Bret Victor, in his links for 2013, uses the metaphor of ants on a tree branch to talk about how we as an industry might be moving forward in the little picture, but be moving towards a dead end in the big picture. He's implying that at times, the question "how can I do a better job today?" and the question "how can we make a better tomorrow?" are at odds. I've noticed that my programming projects and ideas for future projects are also subject to this dichotomy.

I think about the effects of software from a utilitarian perspective, where ubiquity and potential audience are both a multiplier of overall usefulness. My current list of projects has beeen migrating rather quickly to be less command-line and web oriented and more iOS oriented, because I've become very aware of the fact that more people can benefit from my work if it's packaged on iOS than if it's built for the command line or even as a modern webapp. iOS is the place that I can help the most people, today.

However, I don't believe that iOS and the App Store are a branch we ants can continue down for the long haul, at least as they're currently constituted. I think the Dynabook or something like it is most optimistic future I can imagine, because I believe humans need the ability to extend their devices to work for them. Even though some like Greg Pierce, Federico Viticci, and Ole Zorn, have done great work with URL schemes and iOS workflow automation, Apple has not yet shown that they are ready to open the iPad as a platform to Dynabook-style extensibility. Graham Lee put it beautifully in Standing At the Crossroads:

There are many visions that have combined to produce the iPad, but interestingly the one that I think is clearest is John Scully’s Knowledge Navigator. In the concept videos for Knowledge Navigator, a tablet computer with natural language speech comprehension and a multi-touch screen is able to use the many hyperlinked documents available on the Web to answer a wide range of questions, make information available to its users and even help them to plan their schedules.

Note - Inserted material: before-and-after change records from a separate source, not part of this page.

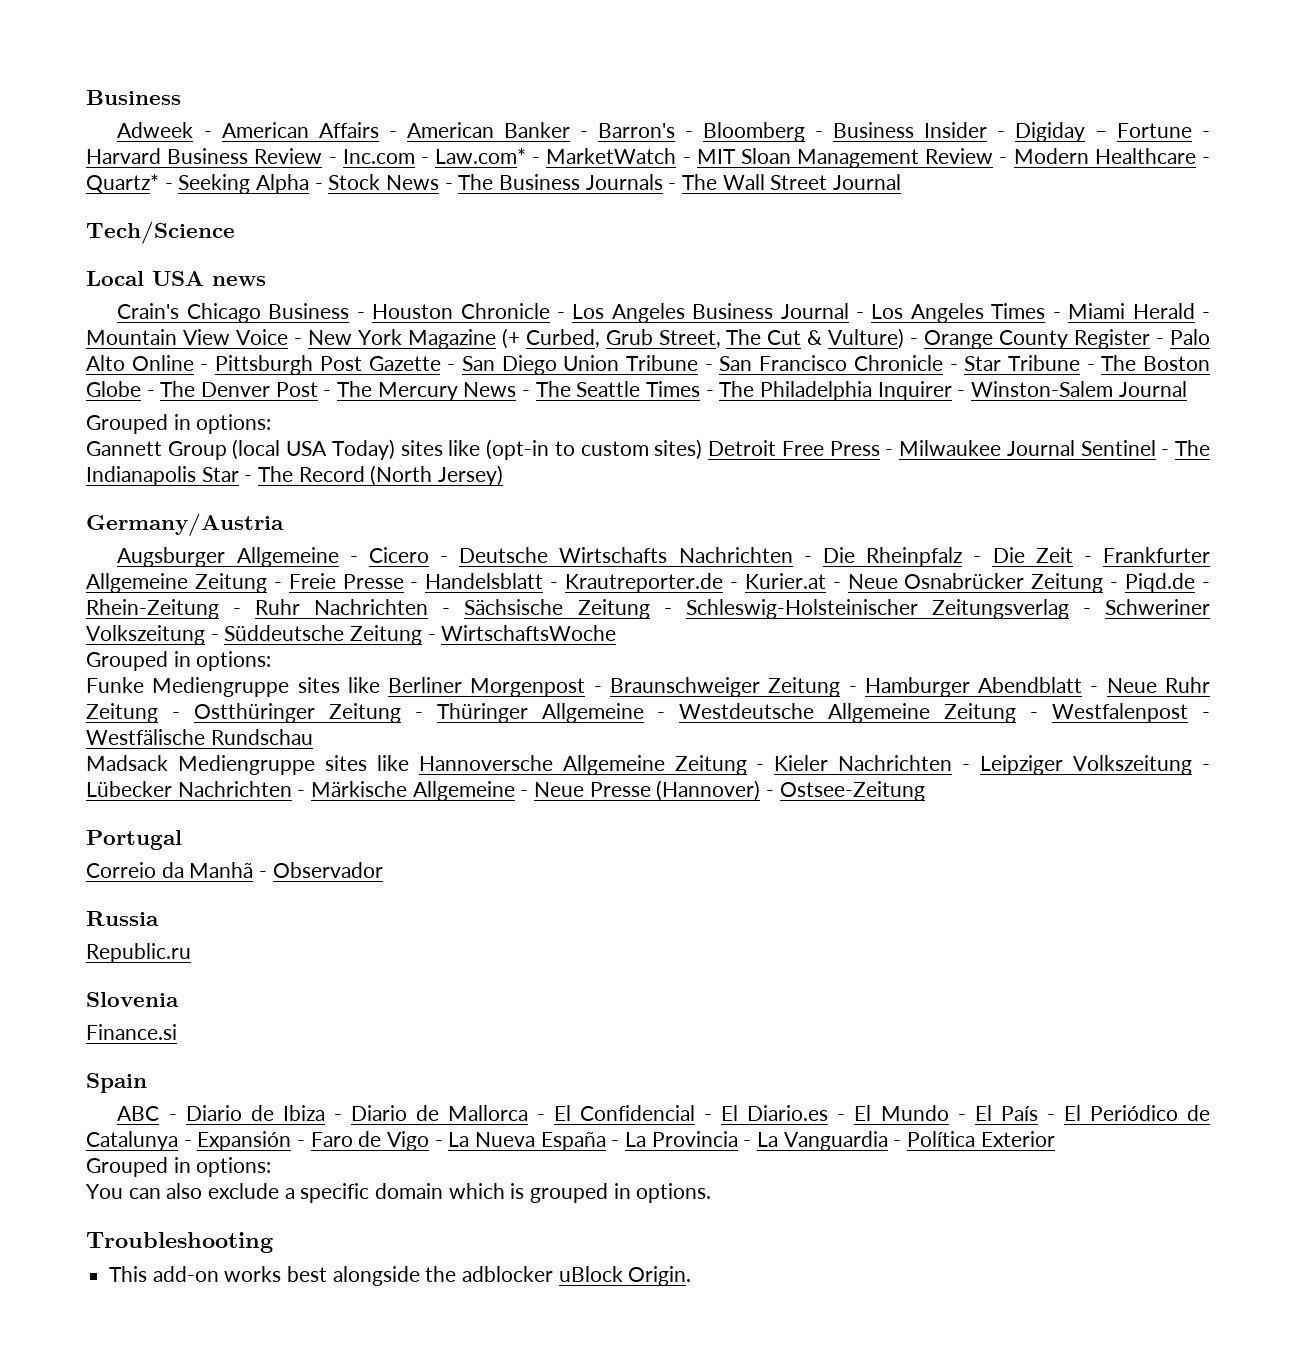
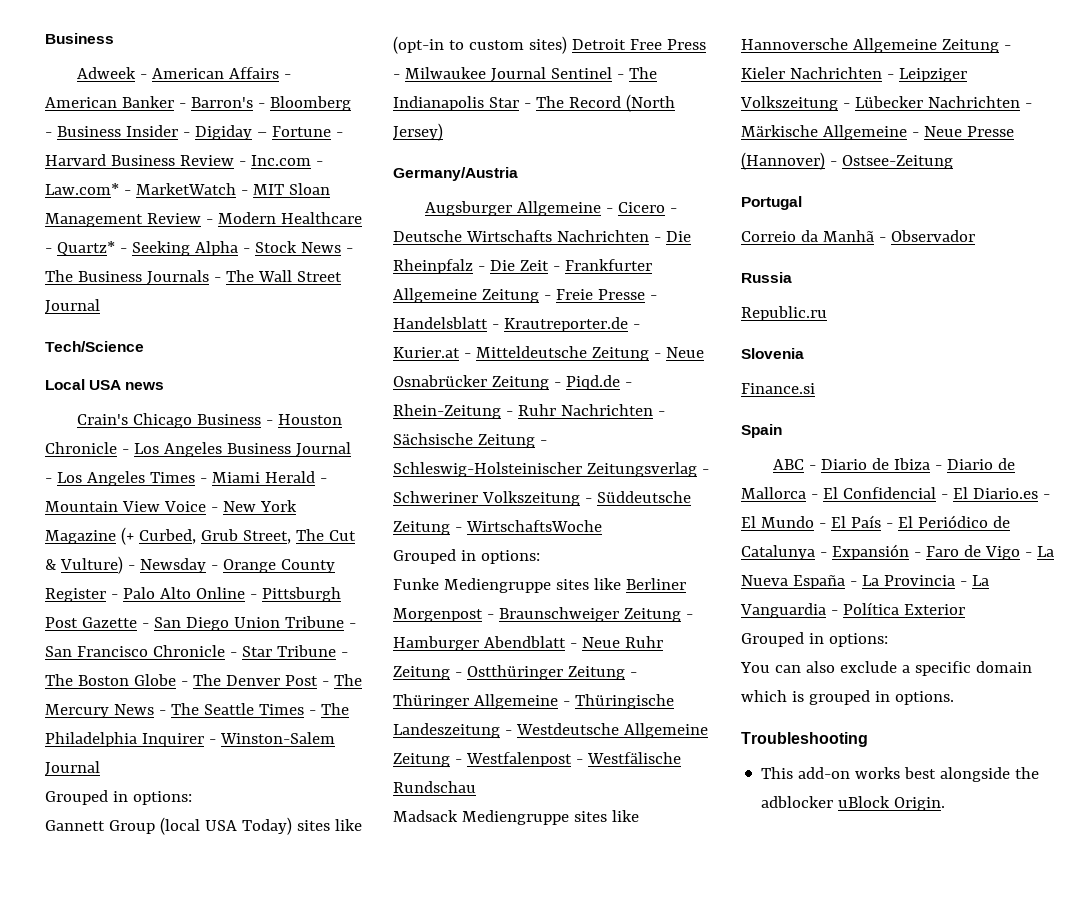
(919, 341) none -> [139,558,218,573] Newsday -
(841, 585) none -> [475,346,661,361] Mitteldeutsche Zeitung -
(666, 715) none -> [574,694,674,709] [393,723,512,738] Thüringische Landeszeitung -

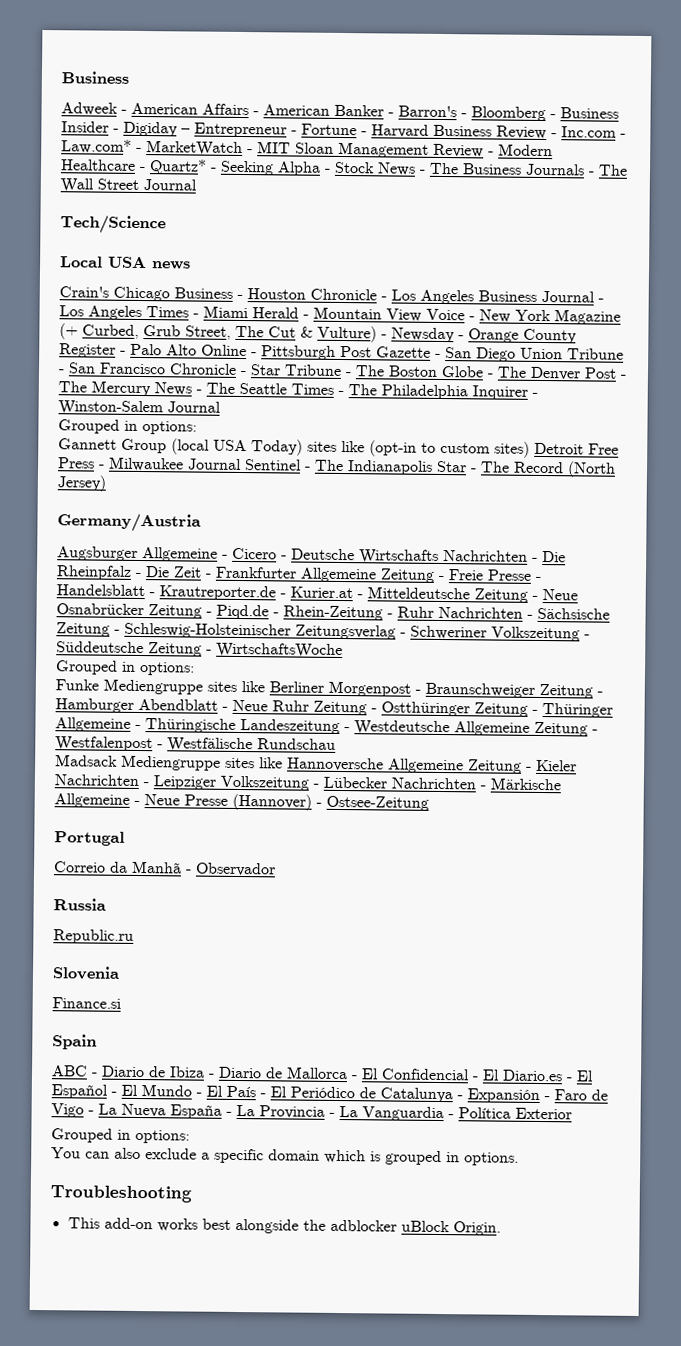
(267, 134) none -> [194,122,297,138] Entrepreneur -
(756, 522) none -> [51,1084,138,1099] Español - El

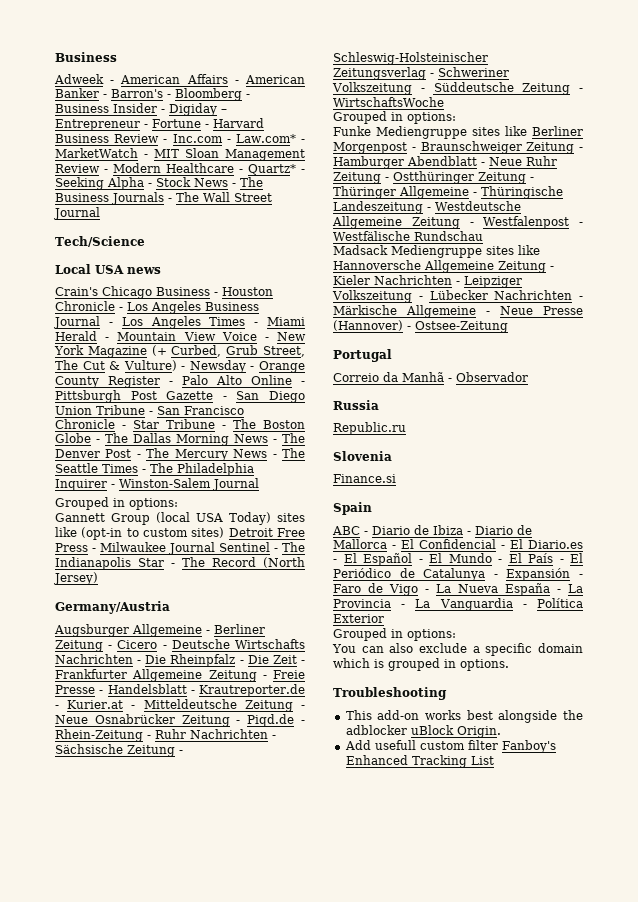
(527, 372) none -> [133,433,305,446] Dallas Morning News - The
(228, 556) none -> [214,624,265,634] [55,640,113,652] Berliner Zeitung -
(501, 1228) none -> [344,740,556,753] [345,755,494,768] // Add usefull custom filter Fanboy's Enhanced Tracking List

This is what we have now. This is the iPad, with Siri and a host of third-party applications. Apple even used to use the slogan “there’s an app for that”. Do you have a problem? You can probably solve it with iOS and a trip to the app store.

OK, what do you do if your problem isn’t solved on the app store, or the available solutions aren’t satisfactory?

Well first, you’d better get yourself another computer because while the iPad is generally designed for solving problems it isn’t designed for solving general problems. You might be able to find some code editors on the iPad, but you sure aren’t going to use them to write an iPad app without external assistance.

OK, so you’ve got your computer, and you’ve learned how to do the stuff that makes iPad apps. Now you just pay a recurring fee to be allowed to put that stuff onto your iPad. And what if you want to share that with your friends? Only if it meets Apple’s approval.

If the iPad is the Knowledge Navigator, it is not the Dynabook. A Dynabook is a computer that you can use to solve your problems on, but it’s also one on which you can create solutions to your own problems.

The Dynabook is an incredible dream, and I think we may not be too far off. It could be an extension and refinement of the web platform, implemented in a safety-minded language, an iOS webapp-styled installation process ("just cache this page on my device, please"), a universal standard for cloud storage, whether user-provided or centralized (Michael Dejong's remoteStorage implementation, perhaps?), the reasonable expectation of privacy messaging providers, and an Om -like UI toolkit paradigm. Something like Firefox OS running Servo as the layout engine, on open silicon and an open radio stack. I recognize that I need to simultaneously be contributing to this future branch, and I think a simple way to do that well, for now, is to contribute to Servo, remoteStorage, Om, and related projects. Working on both in parallel might be difficult, but it's the least I can do to further progress toward a better tomorrow while using well the leverage afforded to me today.